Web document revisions
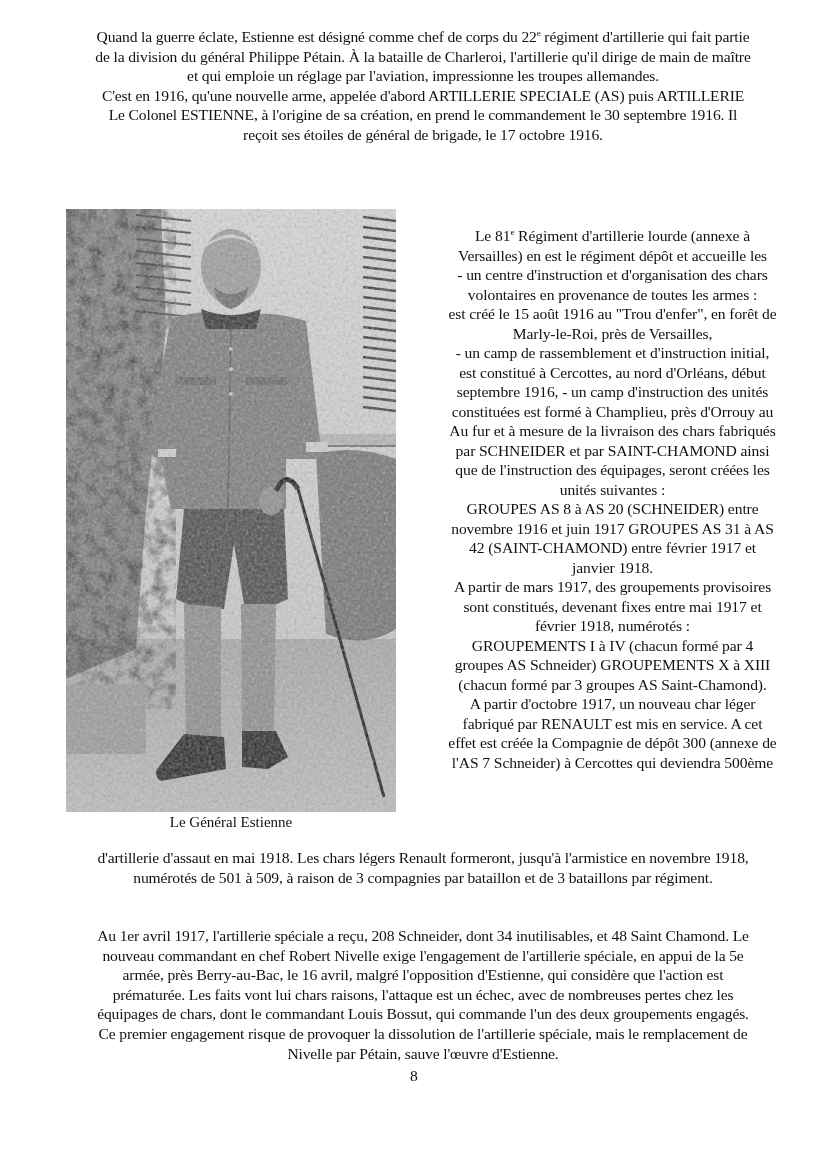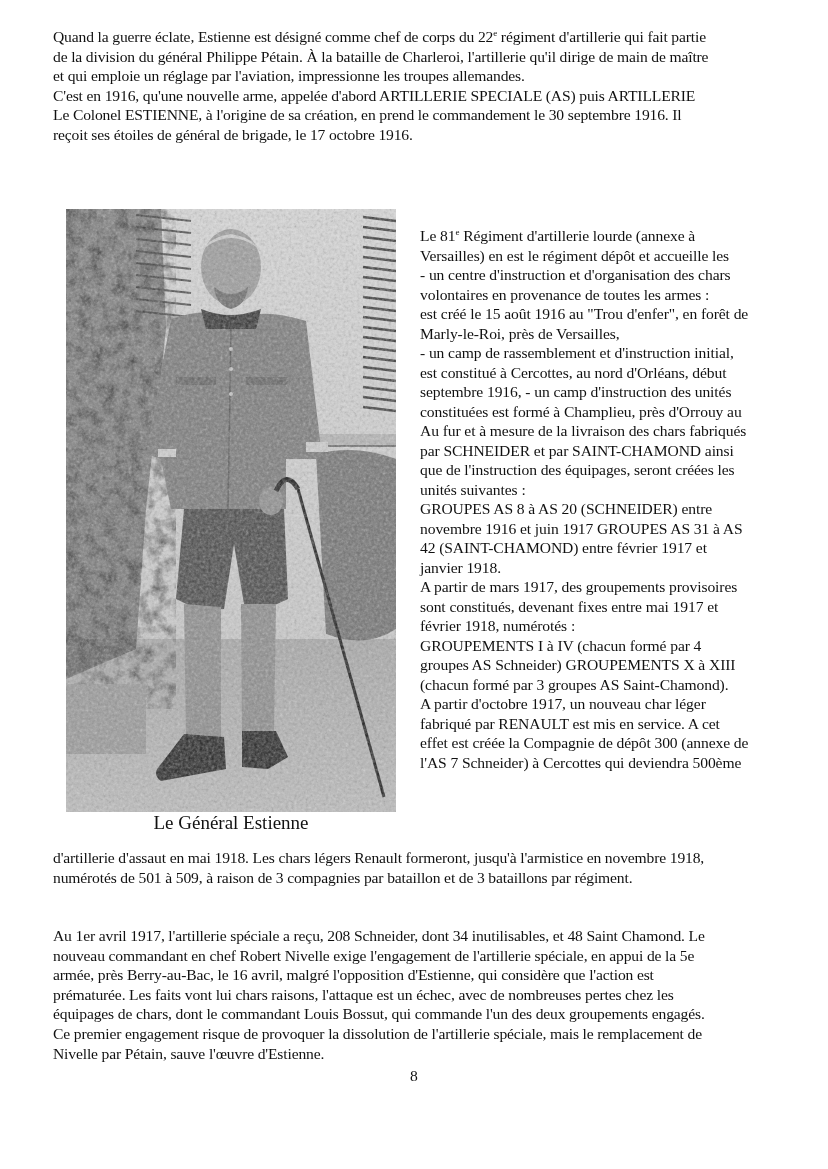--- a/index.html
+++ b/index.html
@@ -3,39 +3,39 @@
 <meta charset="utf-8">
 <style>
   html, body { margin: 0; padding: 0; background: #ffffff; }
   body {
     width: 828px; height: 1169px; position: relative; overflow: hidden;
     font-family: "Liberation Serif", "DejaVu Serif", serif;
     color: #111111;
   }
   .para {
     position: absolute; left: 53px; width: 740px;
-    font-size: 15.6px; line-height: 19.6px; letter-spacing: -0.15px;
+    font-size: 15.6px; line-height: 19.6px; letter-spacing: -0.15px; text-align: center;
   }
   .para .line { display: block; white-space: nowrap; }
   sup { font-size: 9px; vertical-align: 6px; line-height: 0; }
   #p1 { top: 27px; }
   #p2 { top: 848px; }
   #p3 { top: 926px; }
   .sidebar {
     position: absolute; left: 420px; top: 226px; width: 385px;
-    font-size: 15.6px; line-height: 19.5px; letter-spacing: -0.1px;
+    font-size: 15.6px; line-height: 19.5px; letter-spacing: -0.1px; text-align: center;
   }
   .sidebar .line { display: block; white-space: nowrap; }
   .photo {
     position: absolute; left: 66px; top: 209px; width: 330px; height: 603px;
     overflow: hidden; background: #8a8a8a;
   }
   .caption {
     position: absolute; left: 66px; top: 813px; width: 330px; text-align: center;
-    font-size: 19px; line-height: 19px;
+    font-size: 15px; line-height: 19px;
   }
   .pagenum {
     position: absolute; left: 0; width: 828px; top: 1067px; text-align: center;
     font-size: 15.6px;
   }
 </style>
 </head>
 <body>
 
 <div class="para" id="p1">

...

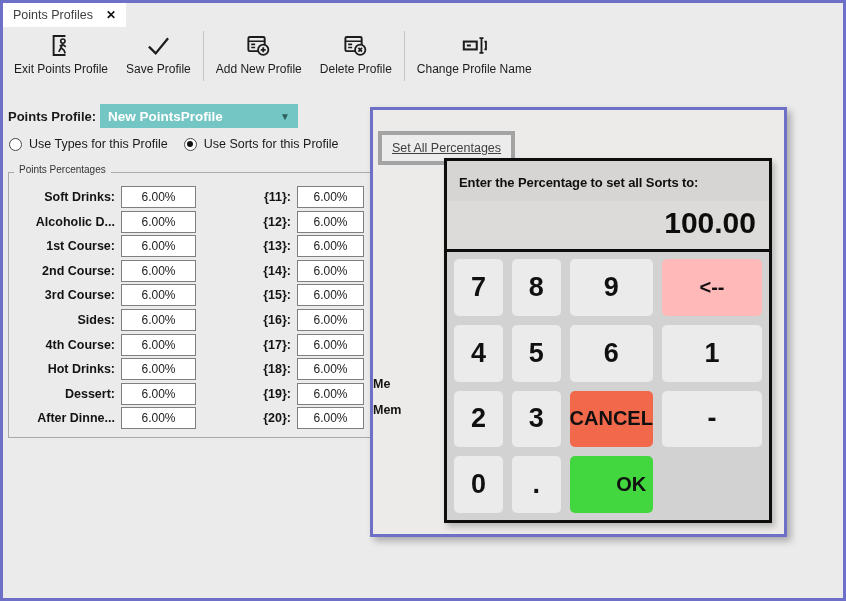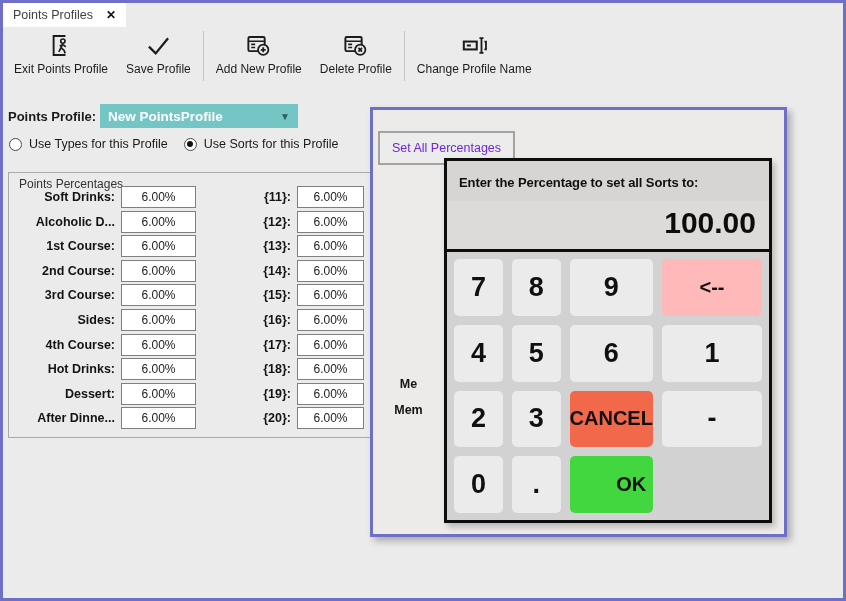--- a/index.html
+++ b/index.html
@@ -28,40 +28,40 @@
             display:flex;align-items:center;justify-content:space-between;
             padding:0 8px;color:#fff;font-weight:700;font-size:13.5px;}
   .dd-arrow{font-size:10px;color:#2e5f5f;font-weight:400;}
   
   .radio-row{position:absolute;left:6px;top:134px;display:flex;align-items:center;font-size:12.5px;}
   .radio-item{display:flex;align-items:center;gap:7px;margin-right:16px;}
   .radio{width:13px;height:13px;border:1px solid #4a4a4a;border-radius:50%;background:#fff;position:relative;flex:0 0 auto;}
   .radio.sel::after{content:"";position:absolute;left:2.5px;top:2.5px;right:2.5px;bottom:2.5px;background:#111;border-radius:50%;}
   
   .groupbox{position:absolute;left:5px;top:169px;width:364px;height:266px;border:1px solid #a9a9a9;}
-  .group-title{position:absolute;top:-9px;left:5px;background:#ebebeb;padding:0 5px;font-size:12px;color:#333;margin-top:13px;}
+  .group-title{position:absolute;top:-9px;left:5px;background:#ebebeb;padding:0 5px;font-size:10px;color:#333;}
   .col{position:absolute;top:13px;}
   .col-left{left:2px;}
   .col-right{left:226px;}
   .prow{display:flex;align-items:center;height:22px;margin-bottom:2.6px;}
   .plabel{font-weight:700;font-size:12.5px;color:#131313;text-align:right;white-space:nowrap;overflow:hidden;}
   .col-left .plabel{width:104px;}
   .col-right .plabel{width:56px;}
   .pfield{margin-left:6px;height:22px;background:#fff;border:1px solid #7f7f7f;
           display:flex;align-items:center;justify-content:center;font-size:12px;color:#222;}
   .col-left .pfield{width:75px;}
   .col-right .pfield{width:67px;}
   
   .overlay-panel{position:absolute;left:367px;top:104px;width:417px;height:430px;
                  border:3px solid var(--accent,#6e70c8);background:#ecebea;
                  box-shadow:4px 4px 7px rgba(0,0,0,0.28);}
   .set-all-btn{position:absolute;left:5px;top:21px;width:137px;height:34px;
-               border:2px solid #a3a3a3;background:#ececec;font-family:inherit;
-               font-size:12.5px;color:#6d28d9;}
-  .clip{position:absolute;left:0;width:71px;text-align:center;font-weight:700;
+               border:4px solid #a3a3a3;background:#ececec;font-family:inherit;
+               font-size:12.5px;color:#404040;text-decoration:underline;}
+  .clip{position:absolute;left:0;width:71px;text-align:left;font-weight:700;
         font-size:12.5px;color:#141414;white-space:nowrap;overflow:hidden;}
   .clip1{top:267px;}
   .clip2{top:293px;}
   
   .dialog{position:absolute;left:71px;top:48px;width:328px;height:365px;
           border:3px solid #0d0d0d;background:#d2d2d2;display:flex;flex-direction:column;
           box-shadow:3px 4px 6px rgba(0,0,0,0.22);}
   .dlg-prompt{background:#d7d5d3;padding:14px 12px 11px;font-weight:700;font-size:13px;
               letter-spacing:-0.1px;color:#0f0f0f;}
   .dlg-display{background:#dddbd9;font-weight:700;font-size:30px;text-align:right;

* * *

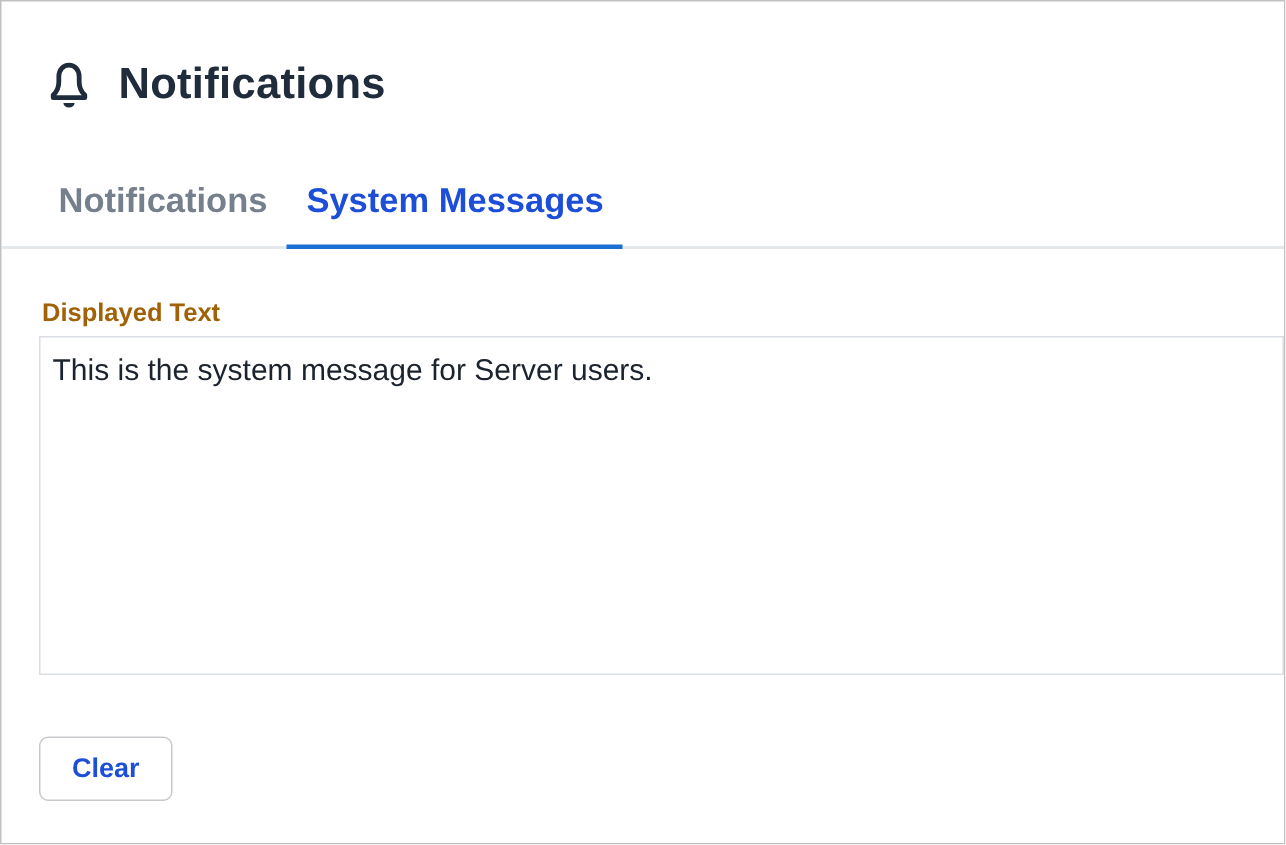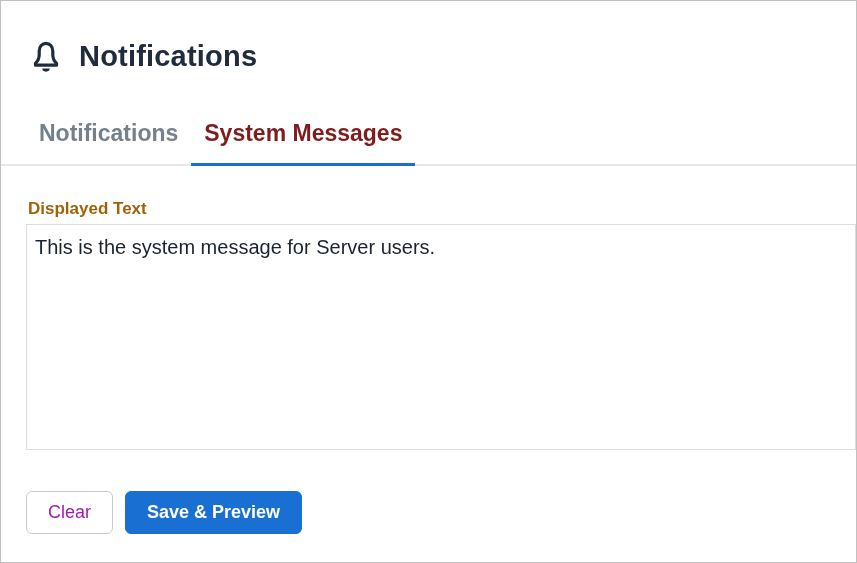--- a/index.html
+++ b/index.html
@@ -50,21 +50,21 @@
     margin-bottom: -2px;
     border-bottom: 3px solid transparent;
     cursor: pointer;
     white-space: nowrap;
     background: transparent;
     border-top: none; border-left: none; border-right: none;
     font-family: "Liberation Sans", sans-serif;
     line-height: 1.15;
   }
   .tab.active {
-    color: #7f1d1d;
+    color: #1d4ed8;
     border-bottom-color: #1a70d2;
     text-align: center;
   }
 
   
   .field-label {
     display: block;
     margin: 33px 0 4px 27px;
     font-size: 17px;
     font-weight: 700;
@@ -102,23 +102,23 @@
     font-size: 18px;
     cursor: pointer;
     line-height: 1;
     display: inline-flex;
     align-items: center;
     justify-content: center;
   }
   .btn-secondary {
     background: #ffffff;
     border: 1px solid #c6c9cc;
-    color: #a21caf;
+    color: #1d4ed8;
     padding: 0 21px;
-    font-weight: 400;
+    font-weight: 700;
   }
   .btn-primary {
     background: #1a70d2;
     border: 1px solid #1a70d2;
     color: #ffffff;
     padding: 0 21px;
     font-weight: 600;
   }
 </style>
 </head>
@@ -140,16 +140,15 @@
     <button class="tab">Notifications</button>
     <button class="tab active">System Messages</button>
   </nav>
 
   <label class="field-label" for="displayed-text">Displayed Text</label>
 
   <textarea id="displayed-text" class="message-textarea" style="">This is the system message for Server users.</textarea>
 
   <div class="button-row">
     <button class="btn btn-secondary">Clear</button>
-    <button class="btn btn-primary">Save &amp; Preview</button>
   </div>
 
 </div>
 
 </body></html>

Activity –
For this exercise, repeat exactly the lines of the data above from the one with "-3,39 +3,39 @@" down to the one with "width: 828px; height: 1169px;", both end lines included.

Task solution –
@@ -3,39 +3,39 @@
 <meta charset="utf-8">
 <style>
   html, body { margin: 0; padding: 0; background: #ffffff; }
   body {
     width: 828px; height: 1169px; position: relative; overflow: hidden;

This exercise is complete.